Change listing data
= Beginning of Section =

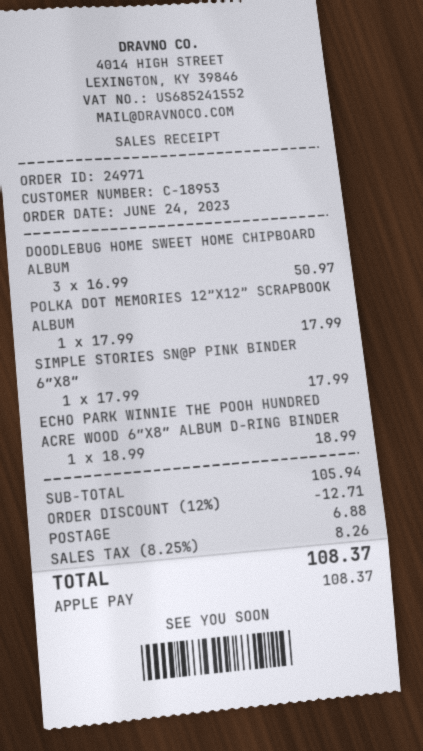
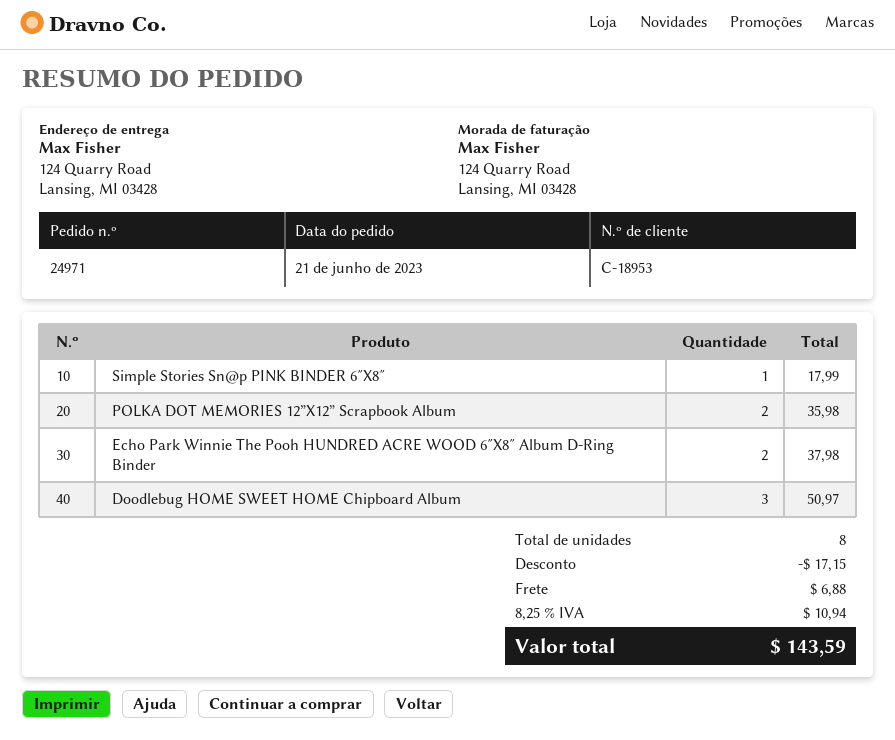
order date: 2023-06-24 -> 2023-06-21
POLKA DOT MEMORIES 12”X12” SCRAPBOOK ALBUM: 1 for 17.99 -> 2 for 35.98
ECHO PARK WINNIE THE POOH HUNDRED ACRE WOOD 6″X8″ ALBUM D-RING BINDER: 1 for 18.99 -> 2 for 37.98
discount: 12.71 -> 17.15
tax: 8.25% = 8.26 -> 8.25% = 10.94
total: 108.37 -> 143.59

= End of Section =

# [DESCRIPTION OF THE TASK]
Give the data again exactly as it appears, but without any images.

# [EXERCISE RESPONSE]
order date: 2023-06-24 -> 2023-06-21
POLKA DOT MEMORIES 12”X12” SCRAPBOOK ALBUM: 1 for 17.99 -> 2 for 35.98
ECHO PARK WINNIE THE POOH HUNDRED ACRE WOOD 6″X8″ ALBUM D-RING BINDER: 1 for 18.99 -> 2 for 37.98
discount: 12.71 -> 17.15
tax: 8.25% = 8.26 -> 8.25% = 10.94
total: 108.37 -> 143.59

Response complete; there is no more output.